Question

An ellipse passes through the poitnt $(4,-1)$ and touches the line $x+4y-10=0$. if its axes concides with co-ordinates axes, then its equation is $(a>b)$

• A. $\frac{x^2}{16}+\frac{y^2}{15}=1$
• B. $\frac{x^2}{80}+\frac{y^2}{5}=1$
• C. $\frac{x^2}{20}+\frac{y^2}{5}=1$
• D. $\frac{x^2}{5}+\frac{y^2}{16}=1$

Answer 1

Answer: (C)

$\frac{x^2}{20}+\frac{y^2}{5}=1$

Solution:- (C) $\frac{x^2}{20}+\frac{y^2}{5}=1$

$x+4y=10$

$\Rightarrow y=-\frac{x}{4}+\frac{5}{2}.....\left(1\right)$

Let equation of ellipse be-

$\frac{x^2}{a^2}+\frac{y^2}{b^2}=1.....\left(2\right)$

As we know that, $y=mx+c$ is a tangent to ellipse if $c^2=a^2{m}^2+b^2$

From equation $\left(1\right)$, we get

$c=\frac{5}{2}$

$m=-\frac{1}{4}$

$\therefore \frac{25}{4}=a^2\left(\frac{1}{16}\right)+b^2$

$\Rightarrow 100=a^2+16b^2.....\left(3\right)$

As $(4,-1)$ lies on equation $\left(2\right)$.

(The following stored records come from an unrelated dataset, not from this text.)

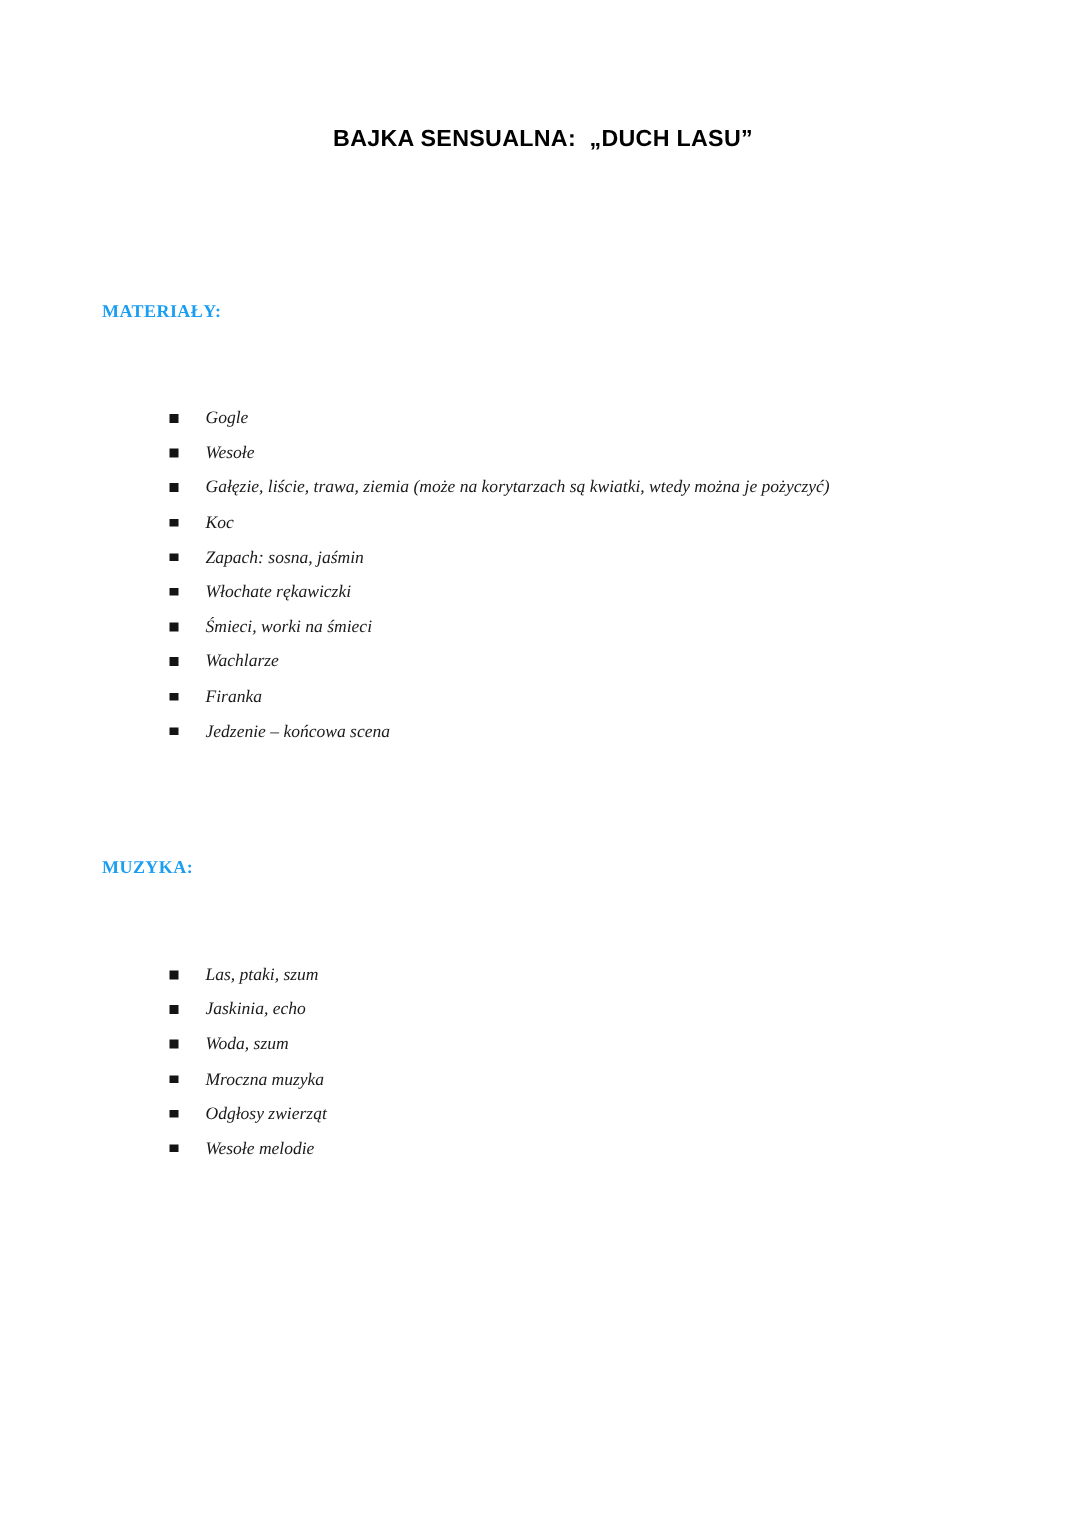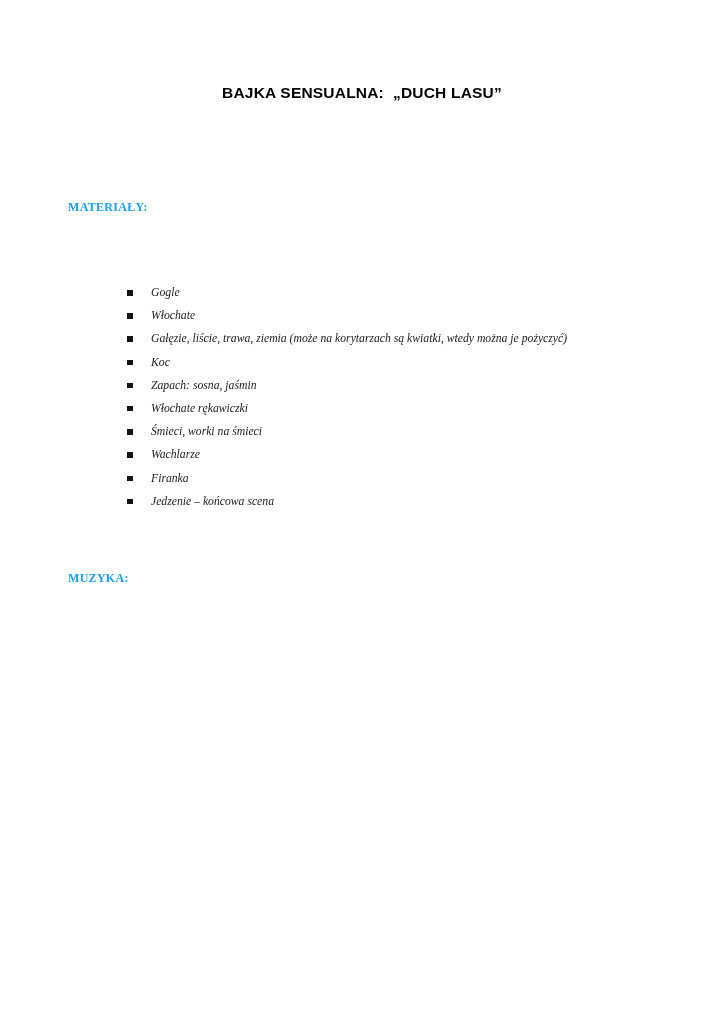--- a/index.html
+++ b/index.html
@@ -55,7 +55,7 @@
   .bullet-list {
     position: absolute;
     left: 112px;
-    margin: 15px;
+    margin: 1px;
     padding: 0;
     list-style: none;
   }

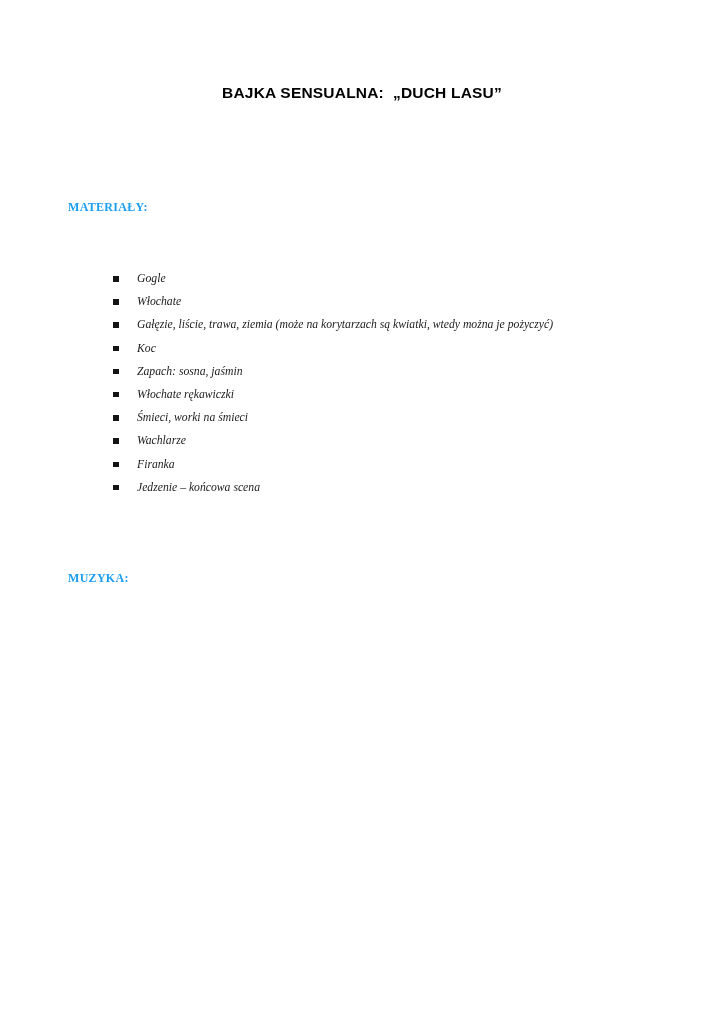--- a/index.html
+++ b/index.html
@@ -97,7 +97,7 @@
 
   <ul class="bullet-list materialy-list">
     <li class="bullet-item"><span class="bullet-text">Gogle</span></li>
-    <li class="bullet-item"><span class="bullet-text">Włochate</span></li>
+    <li class="bullet-item"><span class="bullet-text">Wesołe</span></li>
     <li class="bullet-item"><span class="bullet-text">Gałęzie, liście, trawa, ziemia (może na korytarzach są kwiatki, wtedy można je pożyczyć)</span></li>
     <li class="bullet-item"><span class="bullet-text">Koc</span></li>
     <li class="bullet-item"><span class="bullet-text">Zapach: sosna, jaśmin</span></li>

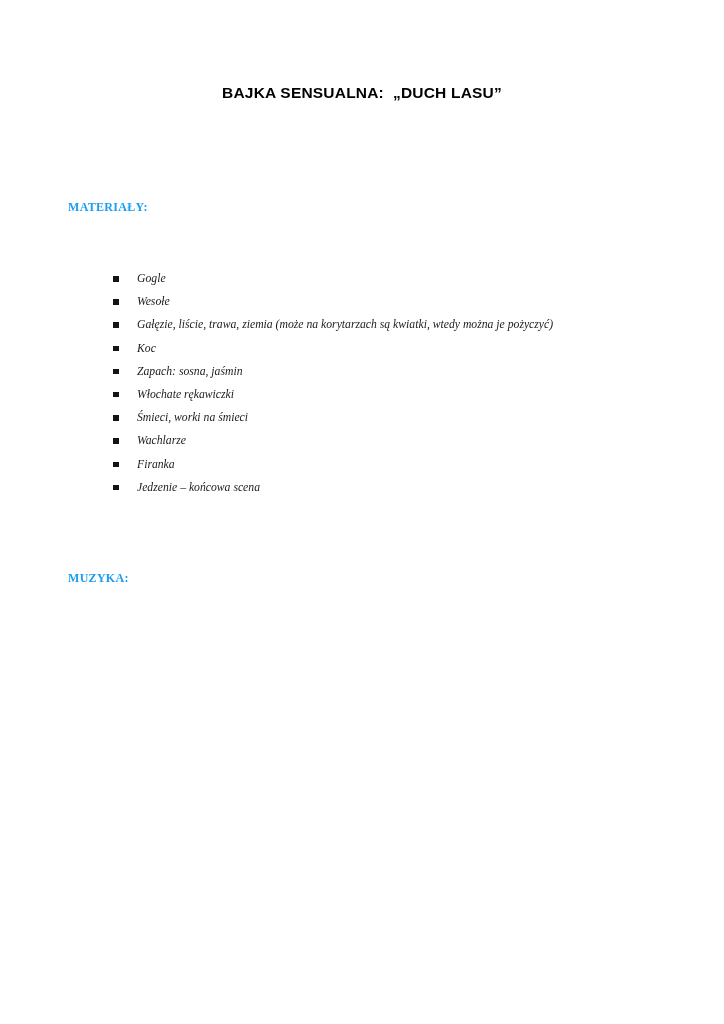--- a/index.html
+++ b/index.html
@@ -110,6 +110,14 @@
 
   <div class="section-heading muzyka">MUZYKA:</div>
 
+  <ul class="bullet-list muzyka-list">
+    <li class="bullet-item"><span class="bullet-text">Las, ptaki, szum</span></li>
+    <li class="bullet-item"><span class="bullet-text">Jaskinia, echo</span></li>
+    <li class="bullet-item"><span class="bullet-text">Woda, szum</span></li>
+    <li class="bullet-item"><span class="bullet-text">Mroczna muzyka</span></li>
+    <li class="bullet-item"><span class="bullet-text">Odgłosy zwierząt</span></li>
+    <li class="bullet-item"><span class="bullet-text">Wesołe melodie</span></li>
+  </ul>
 
 </div>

$\Rightarrow \frac{16}{a^2}+\frac{1}{b^2}=1.....\left(4\right)$

On solving $\left(3\right)$ and $\left(4\right)$, we get

$a^2=20$

$b^2=5$

$\therefore$ Equation of ellipse will be-

$\frac{x^2}{20}+\frac{y^2}{5}=1$

Hence the required answer is $\frac{x^2}{20}+\frac{y^2}{5}=1$.